В избе затеплился огонек, и поднялись новые оханья и причитанья. Андроныч плюнул от нетерпения и пошел к воротам. Старуха долго возилась около засова и едва его вытащила. Старые ворота с покосившимися полотнищами распахнулись, как беззубый рот, и моя повозка въехала наконец во двор. На улице и по тракту стояла пыль столбом, а во дворе была такая грязь, точно мы заехали в болото. Даже лошади остановились, увязнув по колено в навозе.
— Куда это ты меня завез? — накинулся я на Андроныча. — И лошадей утопил, и экипаж не вытащить…
— Да они, подлецы, сроду не чистили двора-то! — ругался, в свою очередь, обозлившийся Андроныч. — Прямо, как помойная яма…
Он сдернул с крыши громадного навеса драницу и бросил ее мне, чтобы перейти от засевшего в навозе экипажа в избу. Воздух был невозможный. Я кое-как перебрался на крылечко и вошел в низкую избу, такую грязную, что страшно было сесть на лавку. Старуха сидела у стола и дремала.
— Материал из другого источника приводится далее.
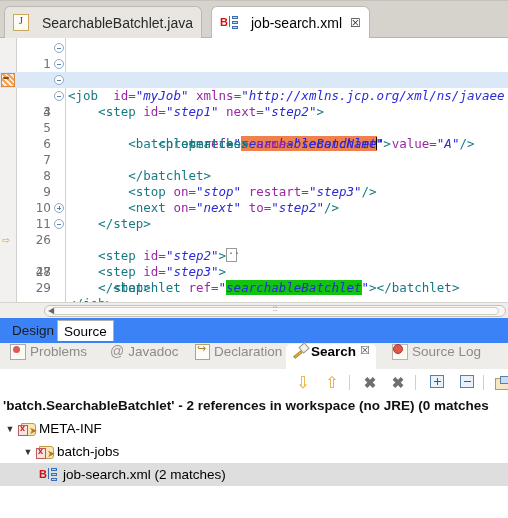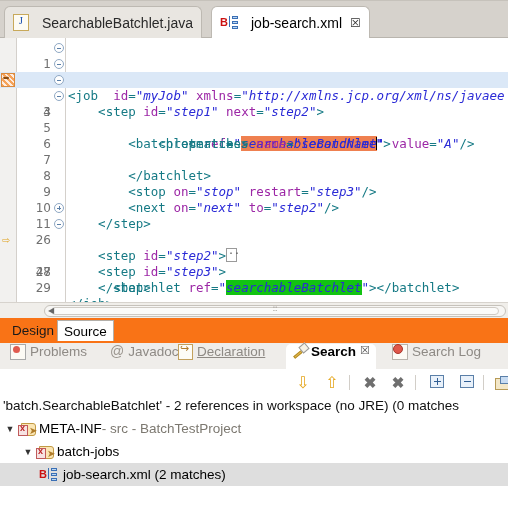--- a/index.html
+++ b/index.html
@@ -189,7 +189,7 @@
 
   .dsrow {
     position: absolute; left: 0; top: 318px; width: 508px; height: 36px;
-    background: #f97316; box-sizing: border-box;
+    background: #3b82f6; box-sizing: border-box;
     border-bottom: 6px solid #7f1d1d;
   }
   .dstab {

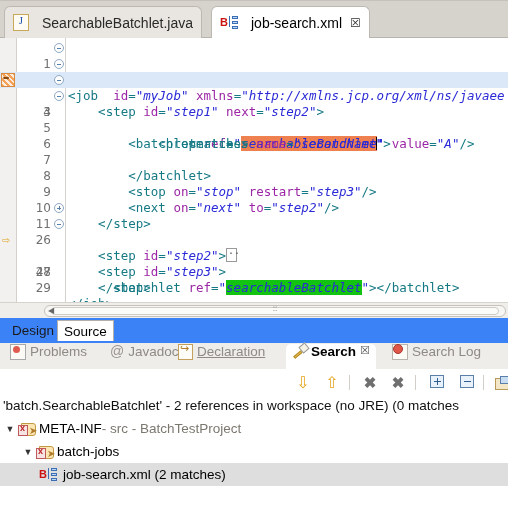--- a/index.html
+++ b/index.html
@@ -481,7 +481,7 @@
         <span class="ico-at">@</span>
         <span>Javadoc</span>
       </div>
-      <div class="vtab" style="left:172px;text-decoration:underline;">
+      <div class="vtab" style="left:189px;">
         <span class="ico-decl"></span>
         <span>Declaration</span>
       </div>

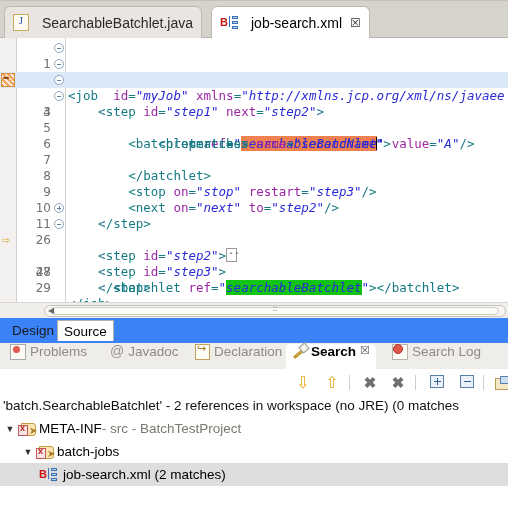--- a/index.html
+++ b/index.html
@@ -492,7 +492,7 @@
       </div>
       <div class="vtab" style="left:386px;">
         <span class="ico-errlog"></span>
-        <span>Search Log</span>
+        <span>Source Log</span>
       </div>
     </div>
 

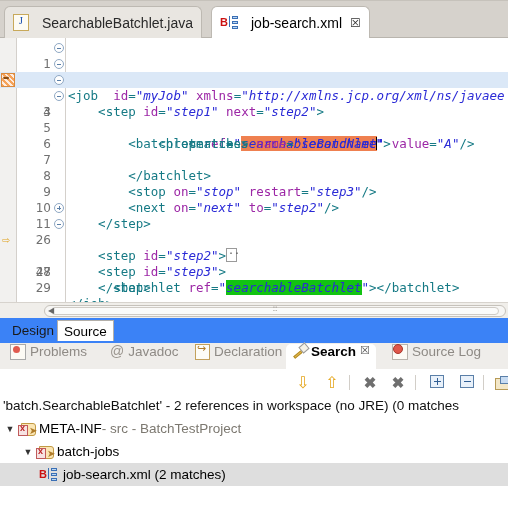--- a/index.html
+++ b/index.html
@@ -302,7 +302,7 @@
     position: absolute; left: 0; top: 52px; width: 508px; height: 22px;
     background: #ffffff; font-size: 13.5px; color: #111;
     line-height: 22px; padding-left: 3px; box-sizing: border-box;
-    white-space: nowrap; overflow: hidden;
+    white-space: nowrap; overflow: hidden; font-weight: bold;
   }
   .tree {
     position: absolute; left: 0; top: 74px; width: 508px; height: 101px;

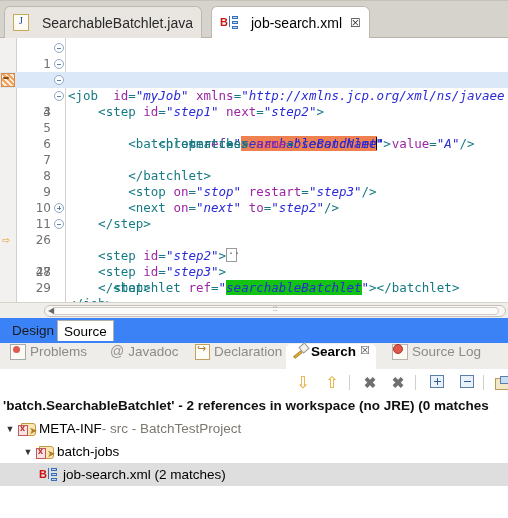--- a/index.html
+++ b/index.html
@@ -534,7 +534,6 @@
             <span class="arr2">➤</span>
         </span>
         <span>META-INF</span>
-        <span class="tlabel-muted"> - src - BatchTestProject</span>
       </div>
 
       <div class="trow tindent-2">

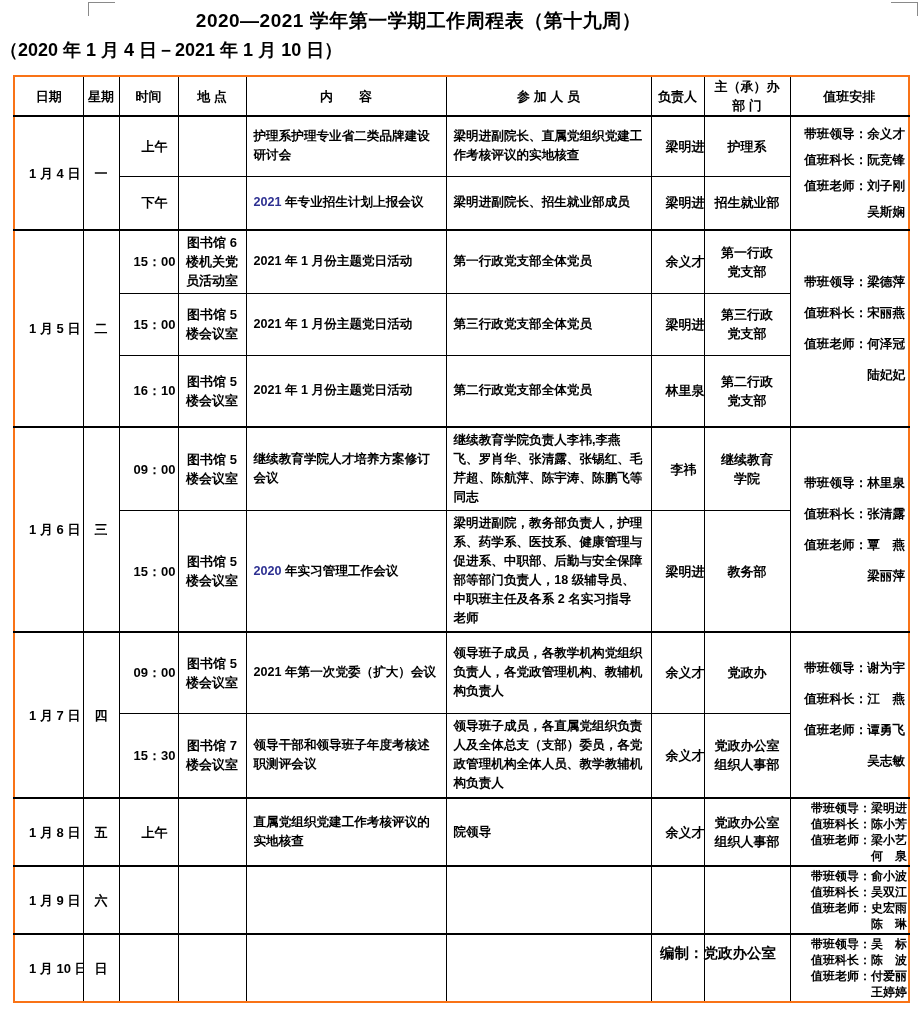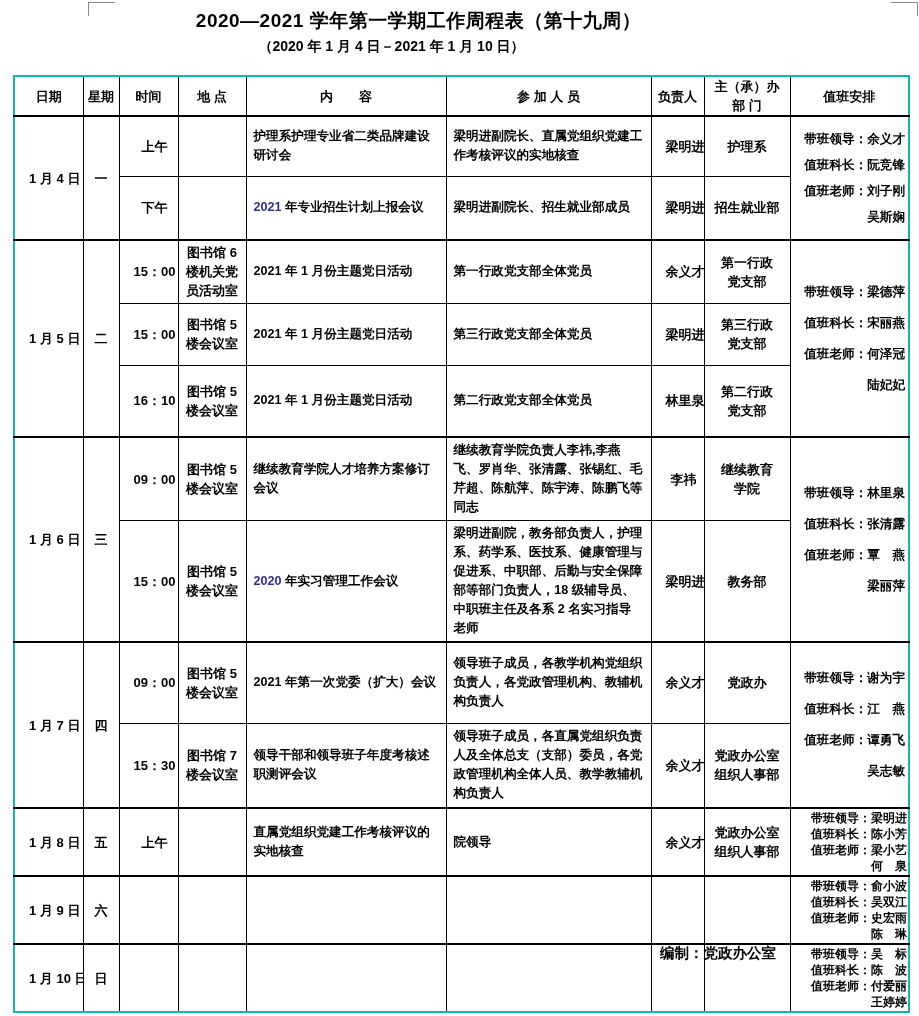--- a/index.html
+++ b/index.html
@@ -15,8 +15,8 @@
 
   .title{position:absolute;left:0;top:8px;width:837px;text-align:center;
     font-size:19px;letter-spacing:0.5px;}
-  .subtitle{position:absolute;left:0;top:38px;width:783px;text-align:center;
-    font-size:14px;}
+  .subtitle{position:absolute;left:0;top:38px;width:783px;
+    font-size:18px;}
 
   table.schedule{
     position:absolute;left:13px;top:75px;width:895px;

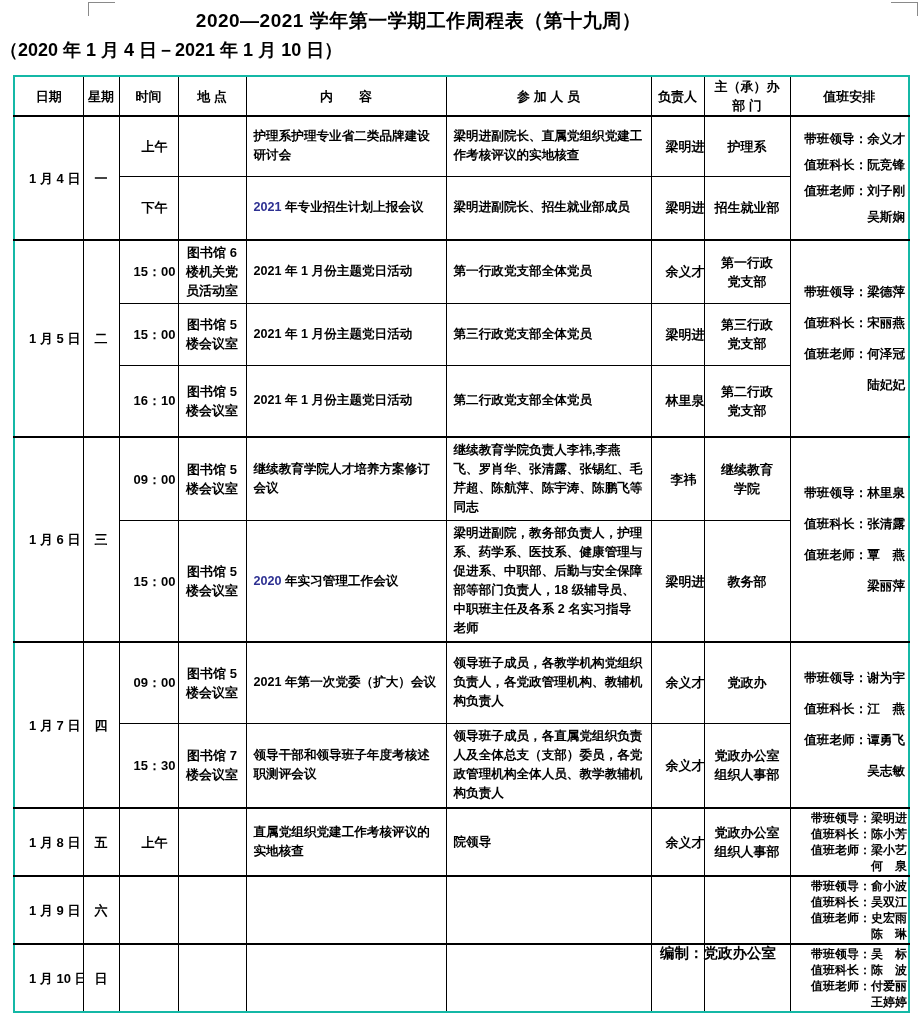--- a/index.html
+++ b/index.html
@@ -21,7 +21,7 @@
   table.schedule{
     position:absolute;left:13px;top:75px;width:895px;
     border-collapse:collapse;table-layout:fixed;
-    border:2px solid #14b8a6;
+    border:2px solid #f97316;
   }
   td{border:1px solid #000;padding:0 2px;vertical-align:middle;
      font-size:13px;line-height:19px;overflow:hidden;}

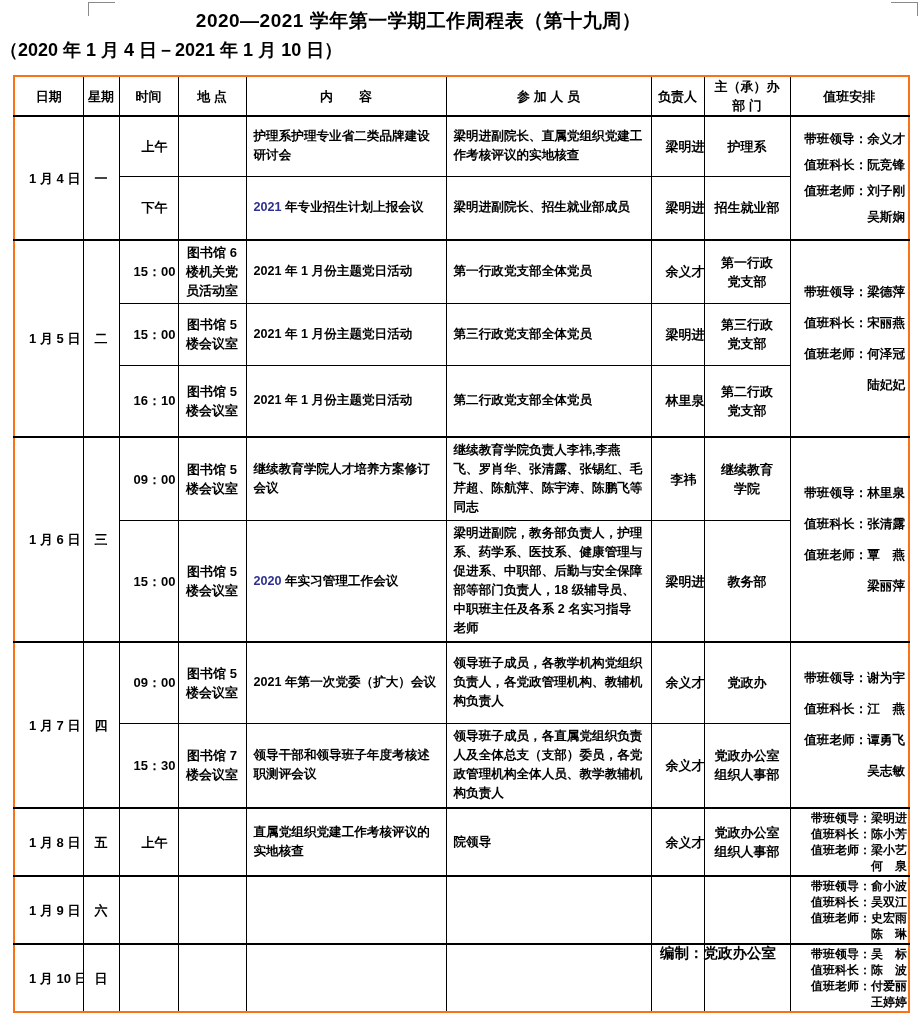--- a/index.html
+++ b/index.html
@@ -93,7 +93,7 @@
       <div class="cont">吴斯娴</div>
     </td>
   </tr>
-  <tr style="height:64px">
+  <tr style="height:54px">
     <td class="c nw">下午</td>
     <td class="pl"></td>
     <td class="txt"><span class="num">2021</span><span> 年专业招生计划上报会议</span></td>

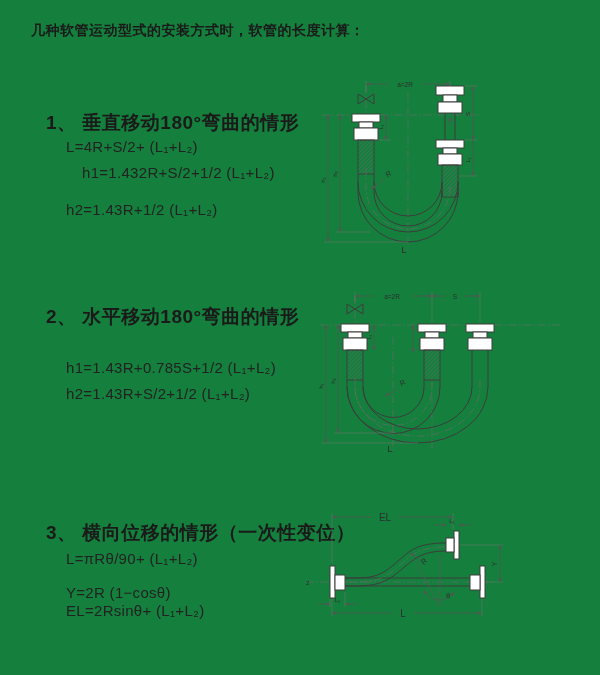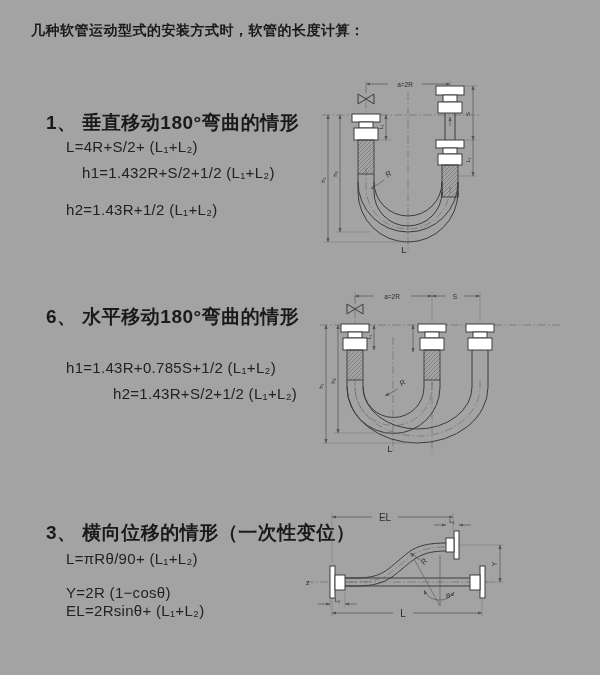--- a/index.html
+++ b/index.html
@@ -5,7 +5,7 @@
   * { margin: 0; padding: 0; box-sizing: border-box; }
   html, body { width: 600px; height: 675px; background: #ffffff; overflow: hidden; }
   body { font-family: "Liberation Sans", "DejaVu Sans", sans-serif; color: #1a1a1a; position: relative; }
-  .page { position: absolute; inset: 0; background: #a3a3a3; }
+  .page { position: absolute; inset: 0; background: #15803d; }
   .title { position: absolute; left: 31px; top: 22px; font-size: 14px; font-weight: bold; letter-spacing: 0.5px; }
   .sec-heading { position: absolute; font-size: 19px; font-weight: bold; letter-spacing: 0.5px; }
   .formula { position: absolute; font-size: 15px; font-weight: 400; letter-spacing: 0.3px; color: #222; }

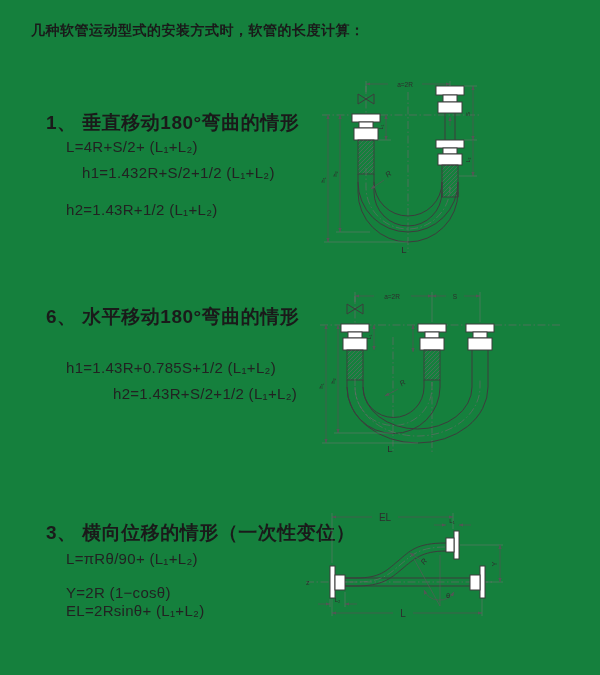--- a/index.html
+++ b/index.html
@@ -122,7 +122,7 @@
     <text x="96" y="181" font-size="9.5" text-anchor="middle">L</text>
   </svg>
 
-  <div class="sec-heading" style="left:46px; top:304px;">6、 水平移动180°弯曲的情形</div>
+  <div class="sec-heading" style="left:46px; top:304px;">2、 水平移动180°弯曲的情形</div>
   <div class="formula" style="left:66px; top:359px;">h1=1.43R+0.785S+1/2 (L₁+L₂)</div>
   <div class="formula" style="left:66px; top:385px;margin-left:47px;">h2=1.43R+S/2+1/2 (L₁+L₂)</div>
 

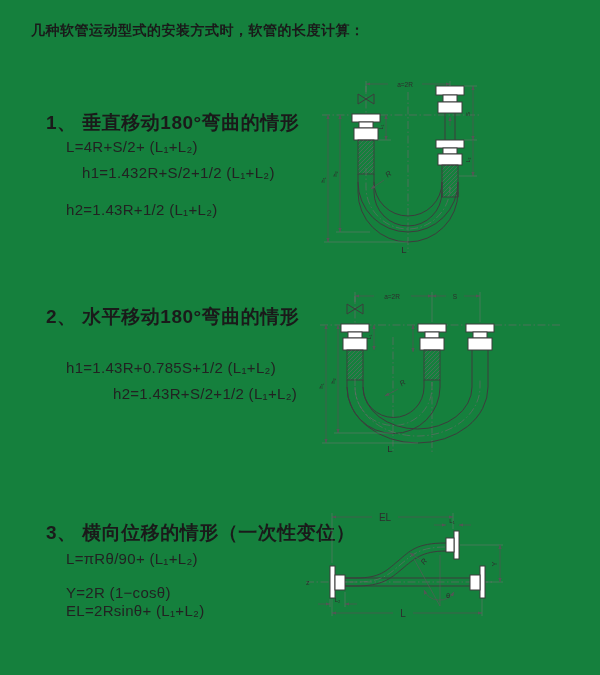--- a/index.html
+++ b/index.html
@@ -124,7 +124,7 @@
 
   <div class="sec-heading" style="left:46px; top:304px;">2、 水平移动180°弯曲的情形</div>
   <div class="formula" style="left:66px; top:359px;">h1=1.43R+0.785S+1/2 (L₁+L₂)</div>
-  <div class="formula" style="left:66px; top:385px;margin-left:47px;">h2=1.43R+S/2+1/2 (L₁+L₂)</div>
+  <div class="formula" style="left:66px; top:385px;">h2=1.43R+S/2+1/2 (L₁+L₂)</div>
 
   <svg style="left:308px; top:282px;" width="290" height="175" viewBox="0 0 290 175">
     <defs>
Оплывшая сальная овечка горела около нее в облепленном разной гадостью железном подсвечнике. Я с тоской оглядел всю избу, напрасно отыскивая уголок, где бы можно было прилечь.
— А я думала, обоз пришел… — ворчала старуха.
— Да ведь ты видела, бабушка, что не обоз, так о чем тут разговаривать. Нельзя ли самоварчик…
— Ну вот, ставь еще самовар вам… Ежели бы обоз… Беспокоят добрых людей… Обозные-то сколько одного сена возьмут, овса, а то один самовар…
— Не буду же я есть сено для твоего удовольствия!..
Пока мы так перекорялись со старухой, в дверях показался Андроныч, и я опять накинулся на него.
— Куда ты меня завез, Андроныч?.. Разве можно ночевать в этой помойной яме?
— И ступайте с богом, откудова приехали… — ворчала старуха. — Самовар еше вам ставь… Спирьку спрашивают, а Спирька три года как помер.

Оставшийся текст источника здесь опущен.